Provided material:
%%
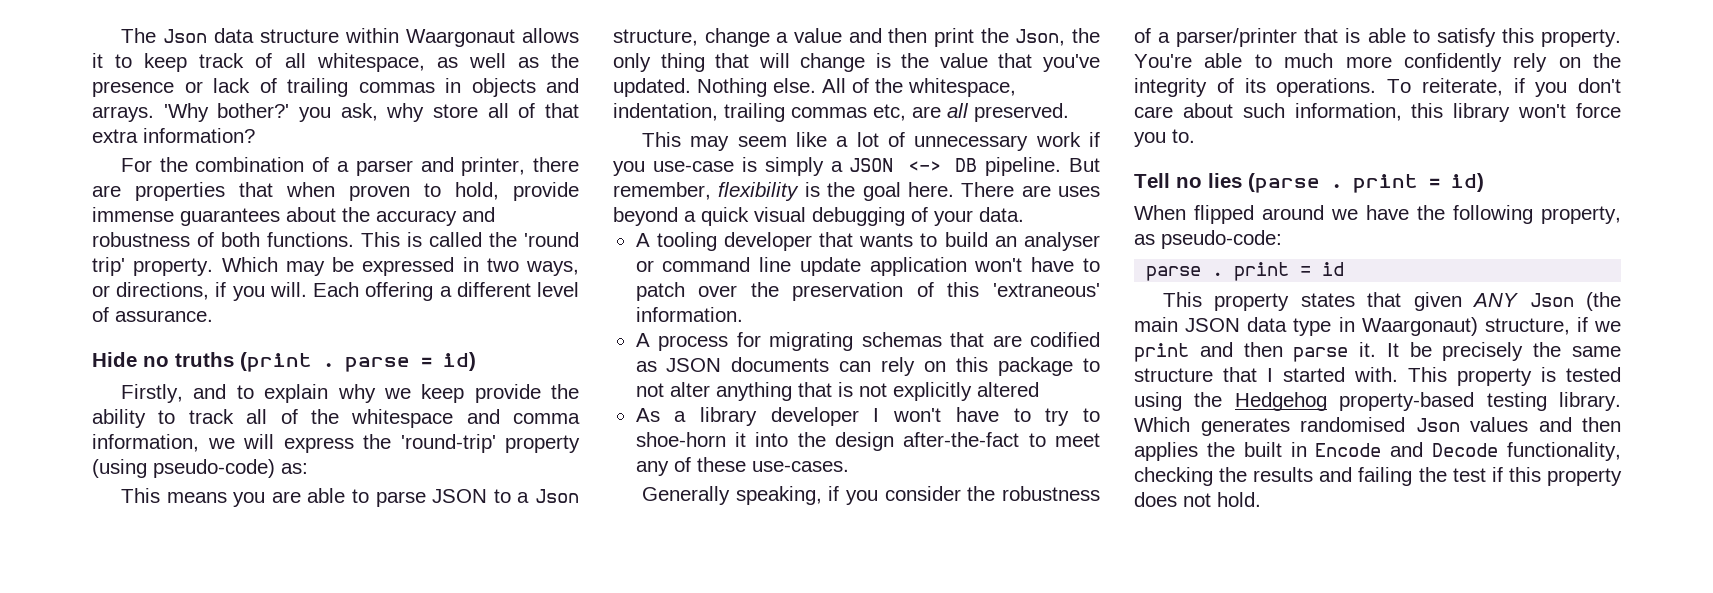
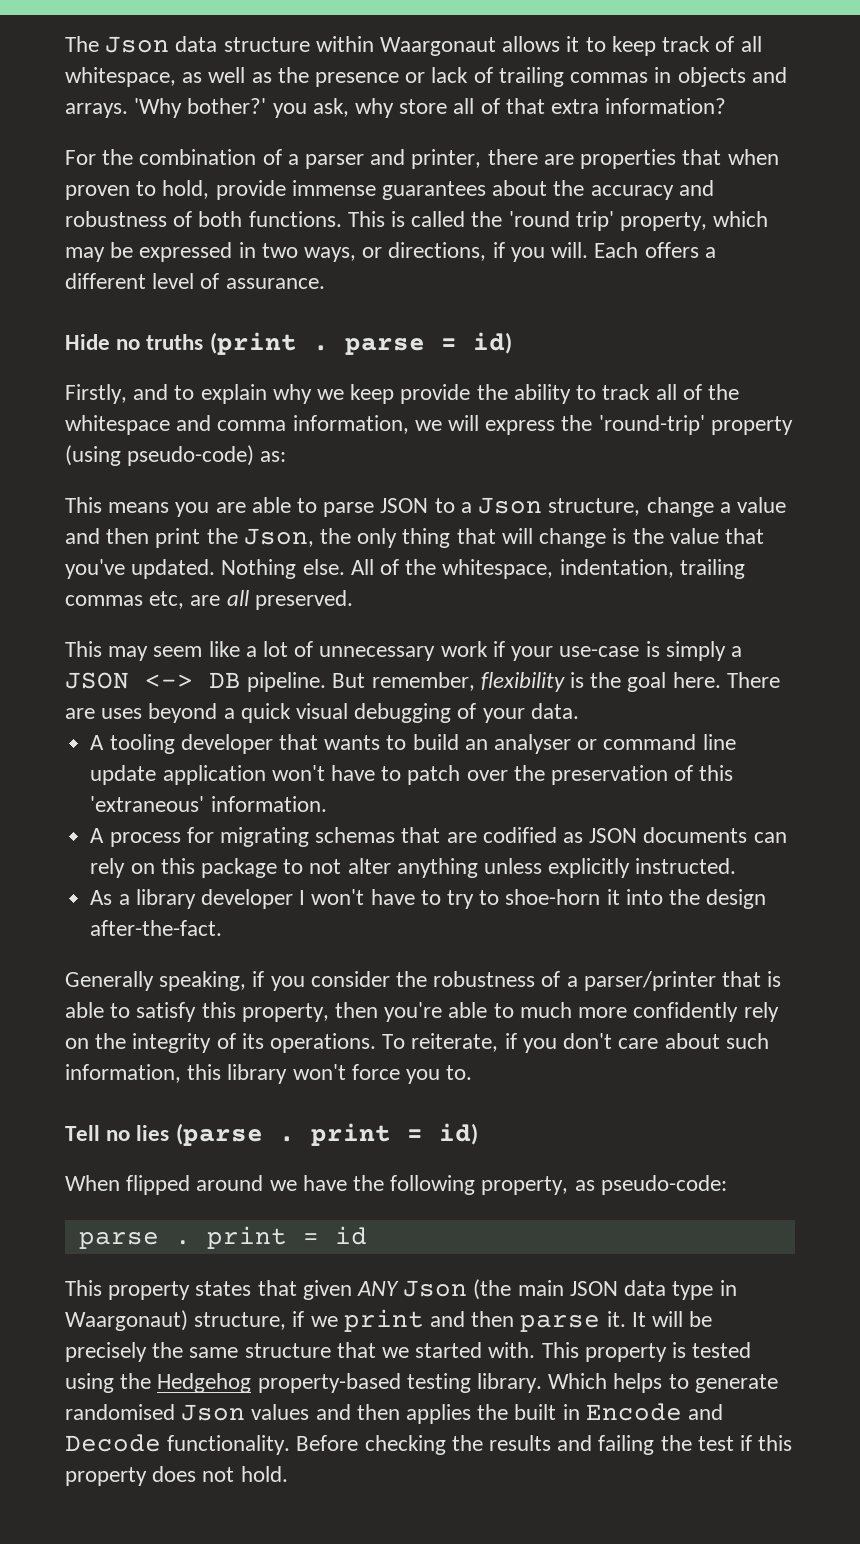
[133,257,278,276] property. Which -> [620,211,769,231] property, which
[365,282,434,301] offering -> [644,242,699,258] offers
[613,161,645,176] you -> [511,646,554,661] your
[797,382,1039,401] that is not explicitly altered -> [483,858,737,878] unless explicitly instructed.
[903,432,1100,447] [635,457,849,476] after-the-fact to meet any of these use-cases. -> [90,920,223,936] after-the-fact.
[1541,29,1621,47] [1134,54,1192,68] property. You're -> [241,1002,443,1022] property, then you're
(1399, 350) none -> [652,1311,684,1327] will
[1267,368,1273,382] I -> [382,1347,410,1358] we
[1200,418,1290,436] generates -> [613,1373,778,1393] helps to generate
[1507,442,1621,461] functionality, -> [167,1435,359,1455] functionality. Before

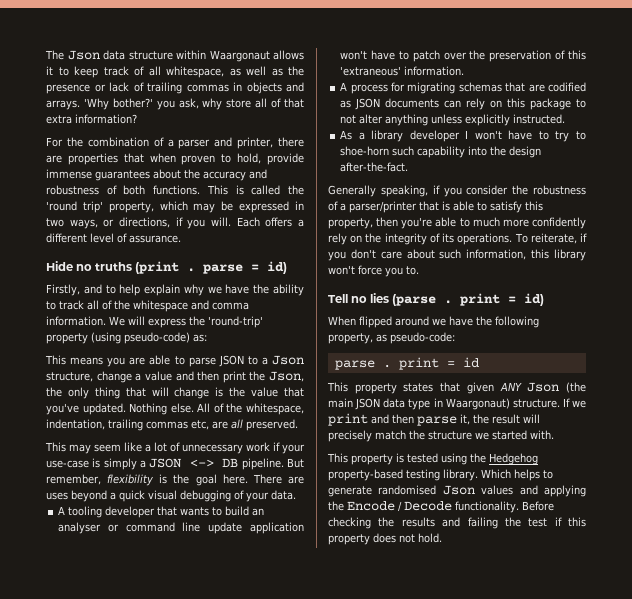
(195, 392) none -> [119,284,141,296] help
[350,384,471,404] keep provide -> [225,284,250,294] have
[292,415,442,434] information, we -> [46,316,125,326] information. We
[606,889,620,905] it -> [392,146,466,158] such capability
[194,1311,305,1330] structure, if -> [512,398,570,408] structure. If
[606,1311,713,1327] [65,1342,376,1362] it. It will be precisely the same structure that -> [460,414,540,425] [328,430,472,442] it, the result will precisely match the structure
(536, 1350) none -> (554, 434) //
[356,1403,724,1424] then applies the built in Encode and -> [544,485,586,497] [328,501,402,512] applying the Encode /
%%
The problem: Starting at the line with "[606,889,620,905] it ->", print each remaining line of the listing above exactly as it appears.

Written response:
[606,889,620,905] it -> [392,146,466,158] such capability
[194,1311,305,1330] structure, if -> [512,398,570,408] structure. If
[606,1311,713,1327] [65,1342,376,1362] it. It will be precisely the same structure that -> [460,414,540,425] [328,430,472,442] it, the result will precisely match the structure
(536, 1350) none -> (554, 434) //
[356,1403,724,1424] then applies the built in Encode and -> [544,485,586,497] [328,501,402,512] applying the Encode /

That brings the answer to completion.